I suppose my most unusual job.
When I focus down on the thing that was actually required of me.
Was painting chickens.
Painting Chickens.
I don’t mean I was stood in front of an easel.
And a stretched canvas.
Holding a paint smothered palette.
And a paintbrush.
As several live chickens ran around my feet.
What I mean is that I’d fill a white bucket with sauce.
And paint actual dead chickens.
With a wallpaper brush.
Fenwick.
Fenwick have 9 posh stores in the UK.
Dotted from London to Newcastle.
I worked in the Newcastle one.
In the delicatessen.
Hangover.
Almost always with a hangover.
I’d leave my student accommodation at 5.15am and arrive at Fenwick in Newcastle at 5.55am on bleak Saturday mornings.

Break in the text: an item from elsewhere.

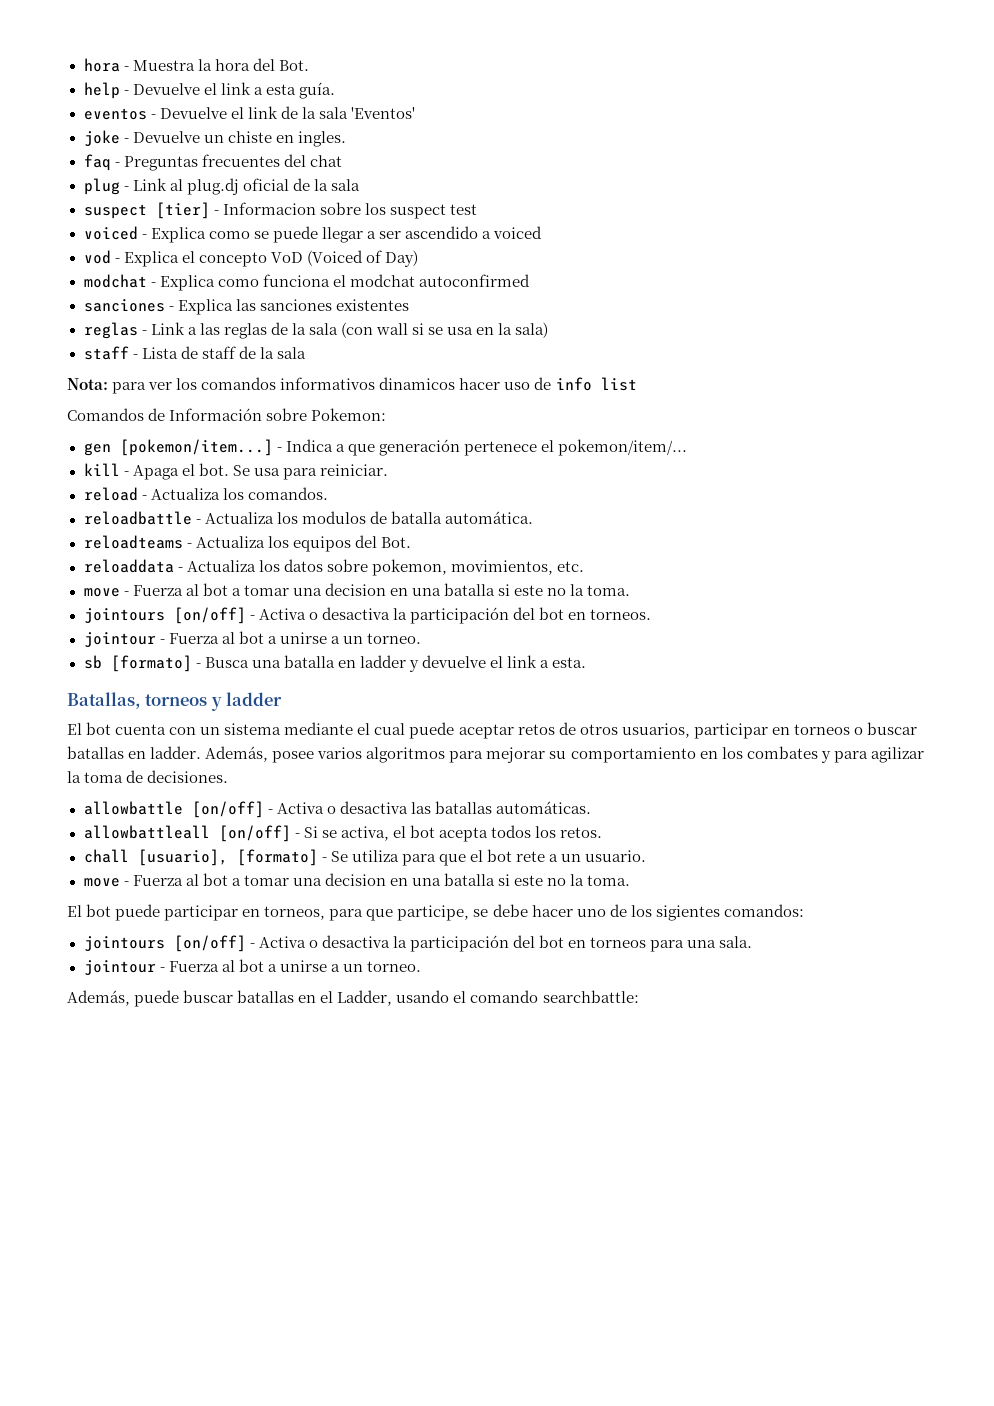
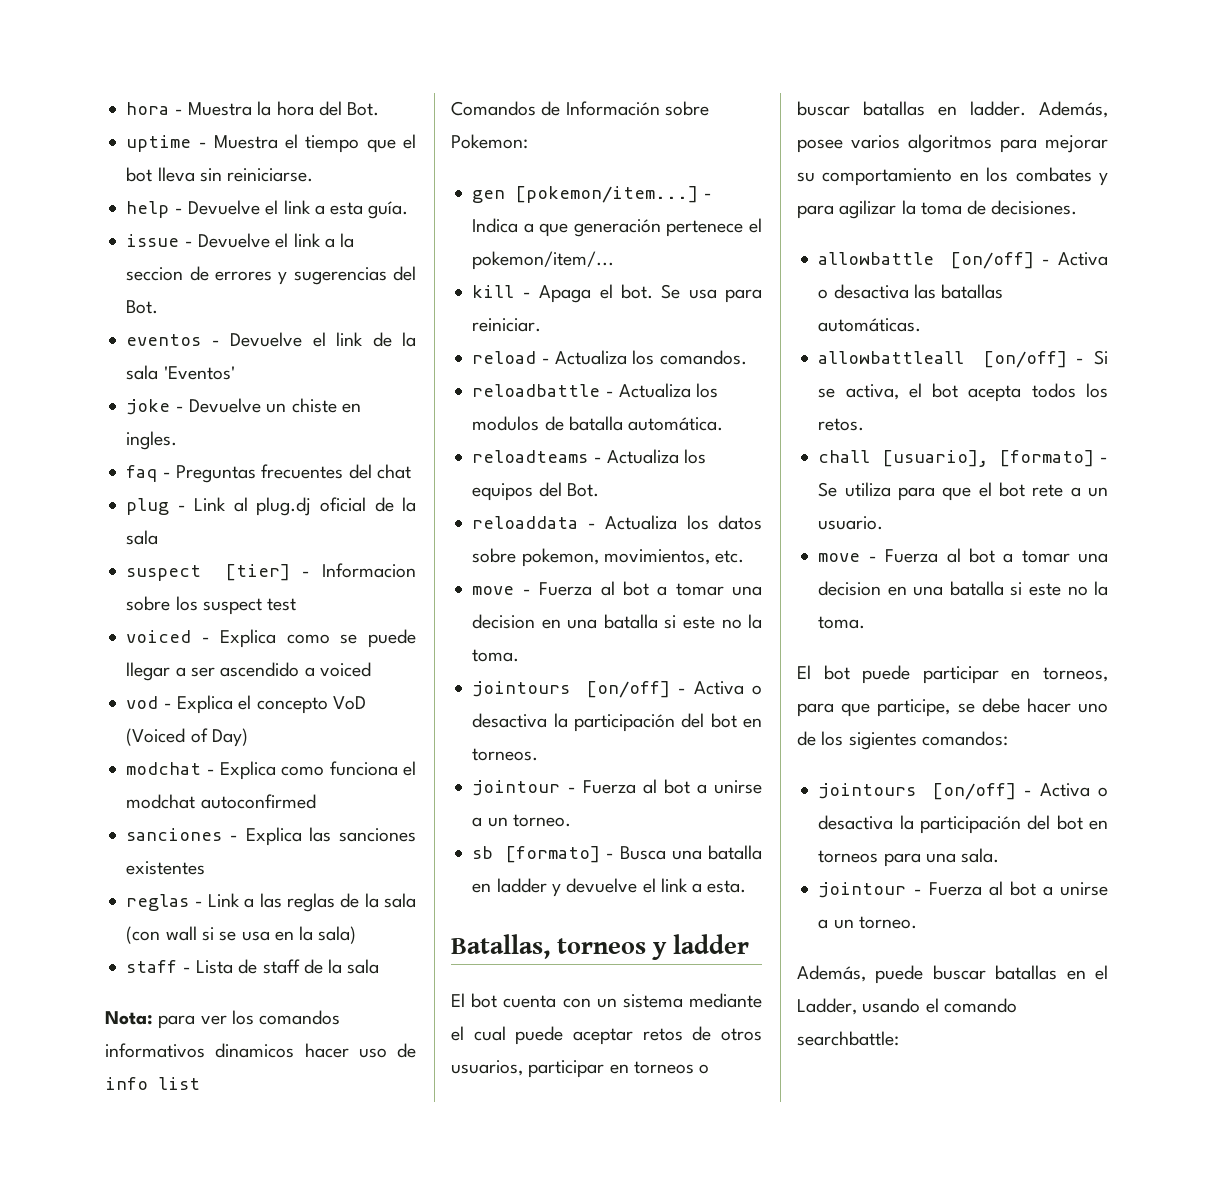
(309, 65) none -> [126,134,416,153] [126,167,314,182] // uptime - Muestra el tiempo que el bot lleva sin reiniciarse.
(335, 90) none -> [126,233,355,248] [126,266,416,285] [126,300,159,314] // issue - Devuelve el link a la seccion de errores y sugerencias del Bot.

I’d shuffle into the cold, dark rotisserie room that was tucked away around the back.
Flick, flick, flick the blinking lights into life.
Hit the rotisserie’s big red starter button.

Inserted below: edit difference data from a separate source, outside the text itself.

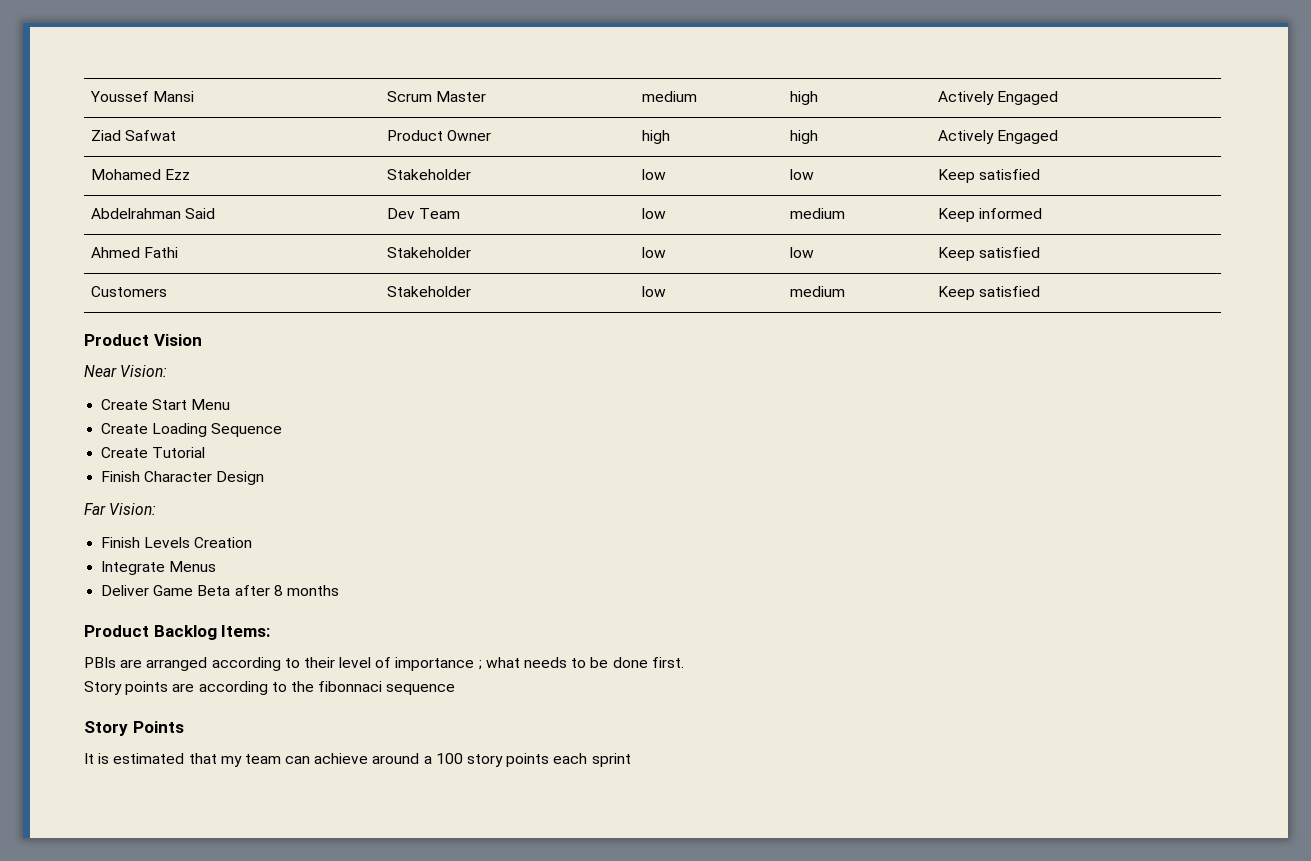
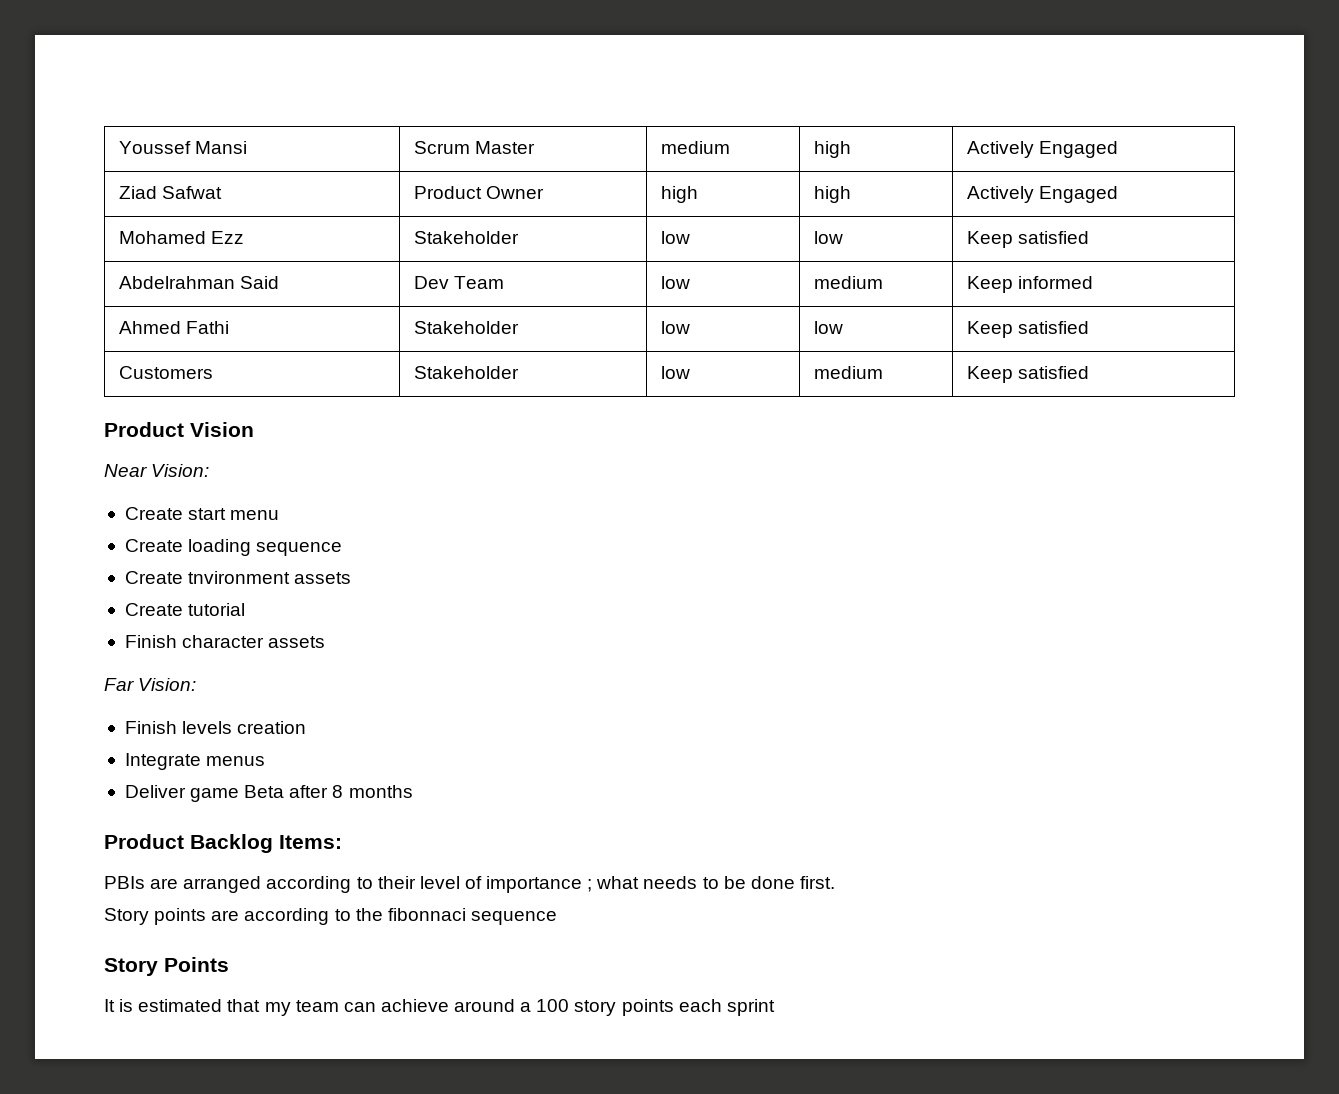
[152,399,231,410] [101,423,283,437] [101,447,206,458] [101,471,265,485] Start Menu // Create Loading Sequence // Create Tutorial // Finish Character Design -> [188,508,280,520] [124,539,343,556] [124,571,352,584] [124,603,246,616] [124,635,326,648] start menu // Create loading sequence // Create tnvironment assets // Create tutorial // Finish character assets
[144,537,253,548] Levels Creation -> [182,721,307,734] levels creation
[169,561,217,572] Menus -> [206,756,266,766] menus
[153,585,194,596] Game -> [190,788,240,802] game

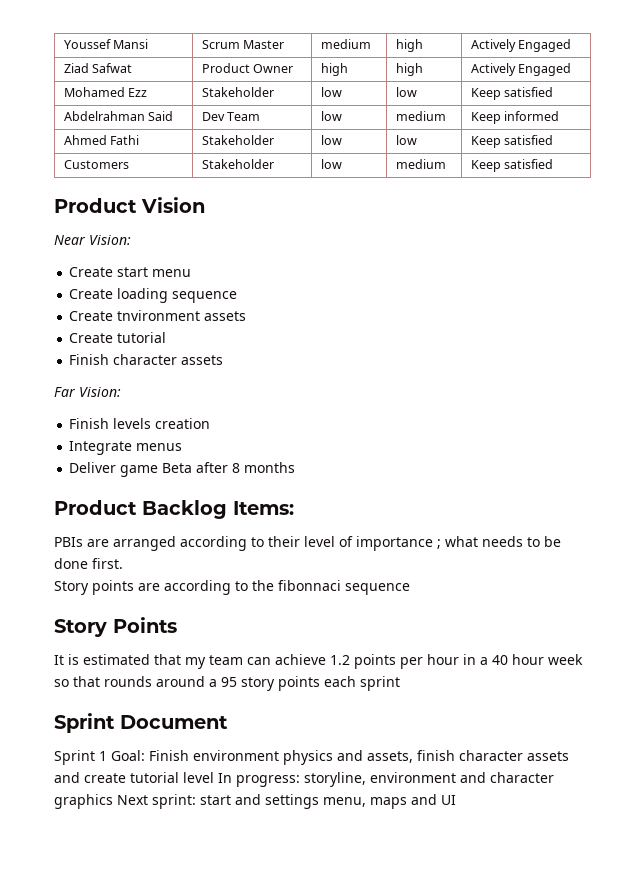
(449, 1005) none -> [330,654,583,669] [54,676,152,687] 1.2 points per hour in a 40 hour week so that rounds
[536,999,570,1012] 100 -> [221,677,237,687] 95
(775, 1007) none -> [54,713,228,733] [54,750,569,765] [54,772,554,787] [54,794,456,809] // Sprint Document // Sprint 1 Goal: Finish environment physics and assets, finish character assets and create tutorial level In progress: storyline, environment and character graphics Next sprint: start and settings menu, maps and UI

So that it woke, growling from its slumber.
Before I proceeded to lift the first of 200 chilled chickens from the fridge.
OCD.
My OCD was useful with this Saturday morning ritual.
Because as I popped the chickens – 3 at a time – onto stainless steel rods.

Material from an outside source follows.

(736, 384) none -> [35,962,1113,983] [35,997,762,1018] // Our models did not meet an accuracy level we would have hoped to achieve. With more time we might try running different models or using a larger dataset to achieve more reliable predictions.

The distance between them was exact.
Then, I’d slot them into the whirring, warming rotisserie.
I’d mix a bucket full of sauce using a spare stainless steel rod.
Grab my wallpaper brush.
And as the chilly chickens rose.
Three.
By.
Three.
Into my eye line.
The painting began.
Saturday Job.
I almost always had a ‘Saturday Job’.
From 15 years old to 22 years old.
I liked being around people.
I liked seeing how things worked.
I liked being the still-drunk teenager that turned pasty, chilly chickens into posh, barbecued chickens.
Adding value.
Adding margin.
Adding about £30 to my bank balance for a day’s work in 1989.
And I was good at painting chickens!
I try to do my very best with any job I do.
Whether it’s a poultry job.
Or a paltry job.
And even when it’s an apparently paltry poultry job.
If a job’s worth doing.
I always say.
It’s worth doing well.
And that includes writing rubbish puns on 50odd.
(You’re welcome).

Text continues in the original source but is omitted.